“I’m so sorry Dad and Mom. The way I went overseas was not successful.”
We should struggle to forget the chilling last known words of 26-year-old Pham Thi Tra My, texting her parents for the last time.
Four hours later, in the early hours of 23 October 2019, the East of England Ambulance Service opened the back of a refrigerated lorry in Grays, Essex. Inside they found the bodies of thirty-one men and eight women, including two fifteen-year-old boys, who had suffocated in the airtight container on their journey to Britain.
Pham’s family, which earned £300 a month, had re-mortgaged their home to pay £30,000 for Pham to be trafficked from her town in northern Vietnam to Britain. By leaving Vietnam, her family hoped that she would have a better chance at life in the developed world.
Her brother later revealed that Pham had been arrested a few days earlier in Britain and returned to France. Against her family’s pleas, Pham insisted that she would attempt the crossing again, for fear that her family could otherwise never repay their debt. Somewhere along the journey, everyone died.
As callous as it might seem to politicise or contextualise this terrible loss of life, the story of the Essex 39 is not unusual. One year on, over 6,500 migrants have already tried to cross the Channel in 2020. Globally, since 2014, more than 33,600 deaths due to migration have been recorded – though the real toll is likely to be much higher, given that the majority of migrant deaths escape registers.
Nor was Pham’s story unavoidable. The senseless deaths of the Essex 39 remain a cruel reminder of the tragedy of borders. By preventing an open flow of people, borders punish and prevent migrants searching to improve their lot in life. In this way, borders exacerbate global inequality and entrench world poverty.
For many of the world’s poorest, moving somewhere they can command higher wages and a better quality of life can be an escape from poverty. In Britain, average salaries are seventeen times those in Vietnam. A hairdresser, by moving from Ho Chi Minh to London, can expect their annual salary to increase from £2,000 to £22,000.
The higher wages available in Britain are a signal that workers can provide more value to the global economy by working in Britain than they could elseewhere. By allowing the market to pair workers and employers together in this way, migration is a catalyst for productivity, ensuring that workers move where they are most needed. Every consumer benefits from the cheaper, higher-quality goods and services that result from this.

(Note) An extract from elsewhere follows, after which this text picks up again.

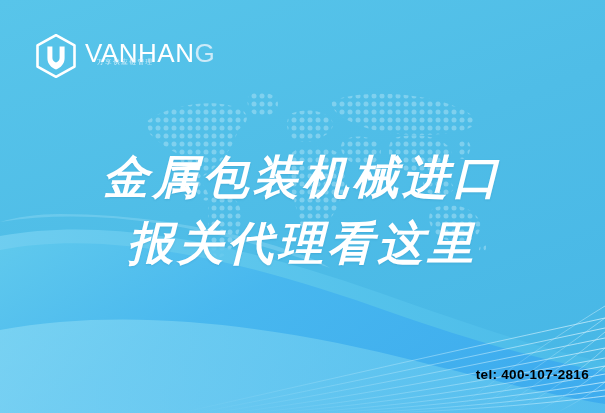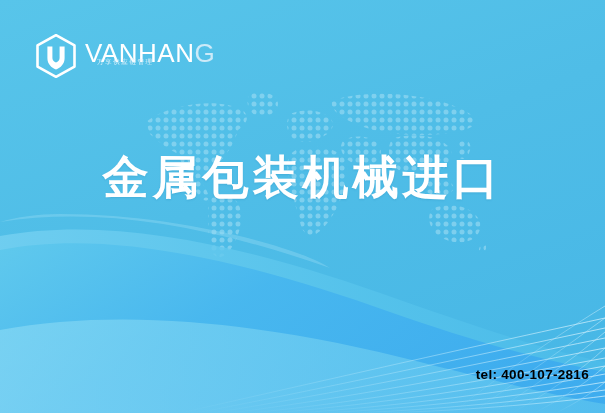"金属包装机械进口" .headline-line { font-style: none -> italic }
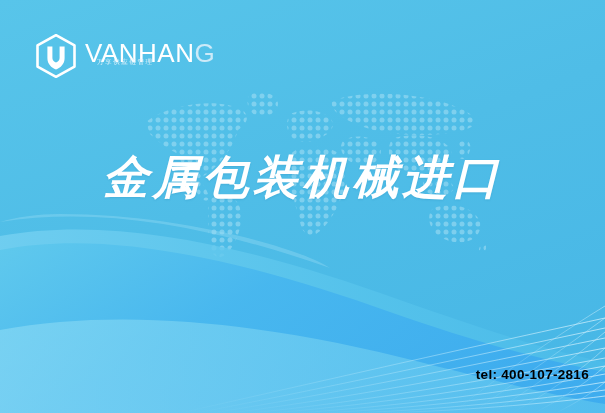"报关代理看这里" div.headline-line { html: none -> <div>报关代理看这里</div> }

In fact, Michael Clemens, an economist at the Centre for Global Development, estimates that the world would be twice as rich if there were no barriers to migration.
As well as being more prosperous, a world without borders would be much freer. Not only do borders restrict the freedom of would-be migrants to live and work where they please, but they also inhibit the freedom of the domestic population. With borders, domestic employers that would hire migrants, domestic landlords that would rent to migrants, and domestic businesses that would sell to migrants are all inhibited from doing so, even when both the native and the would-be migrant would benefit from the trade.
It’s in this way that the age-old political justification for borders – that of the community asserting its rights to exclude – crumbles when the government imposes its own agenda over the free interactions of its citizens. A bureaucrat sitting in Whitehall has to second-guess industry demand and unreliably forecast the potential of each immigrant; they are unlikely to know and select correctly the immigrants that its citizens need the most. It’s better to let free movement match migrant and community.
Borders oppress the world’s poorest, with questionable benefits for the nation imposing the border. Where wars ravage, as in Syria, or natural disasters destroy, as in Haiti, or famines starve, as in sub-Saharan African, borders trap their faultless victims. It is a humanitarian crisis on an epic scale.
As the tragedy of the Essex 39 highlights, the harder the border, the greater the cost of human life. Horrifically, refrigerated lorries like the one used in Essex have become a vehicle of last resort because occupants can pass through thermal imaging cameras undetected. Pham’s story also highlights how the lack of easy migration pathways facilitates the human trafficking industry, preying on the vulnerabilities of desperate families like her own and racking up to 40.3 million victims worldwide.
It doesn’t have to be this way: behind every border is a country with political leaders that have made the choice to maintain one. Contrary to common belief, borders are a modern invention: they are a vestige of the nationalism and wartime central planning of the First World War.
Before the Edwardians, anyone could more or less move freely between countries. Many did: consider the 50,000 French Huguenot refugees that fled to London in 1685 and spurred a light industrial revolution in the textile industry; or take the 1.5 million Irish emigrants that escaped the Great Famine of the 1840s, who spearheaded the Victorian prosperity of northern England and who built America’s cities.
In today’s world, their cramped, unseaworthy boats would have been turned away just like we turn away those crossing the Mediterranean. Those lucky enough to survive the perilous journey would have been repatriated, and left to meet their fate in the place they had good reason to flee.
And, as the tragedy of the Essex 39 a year ago today shows, should they continue to flee oppression, poverty, or starvation, the borders will kill them anyway.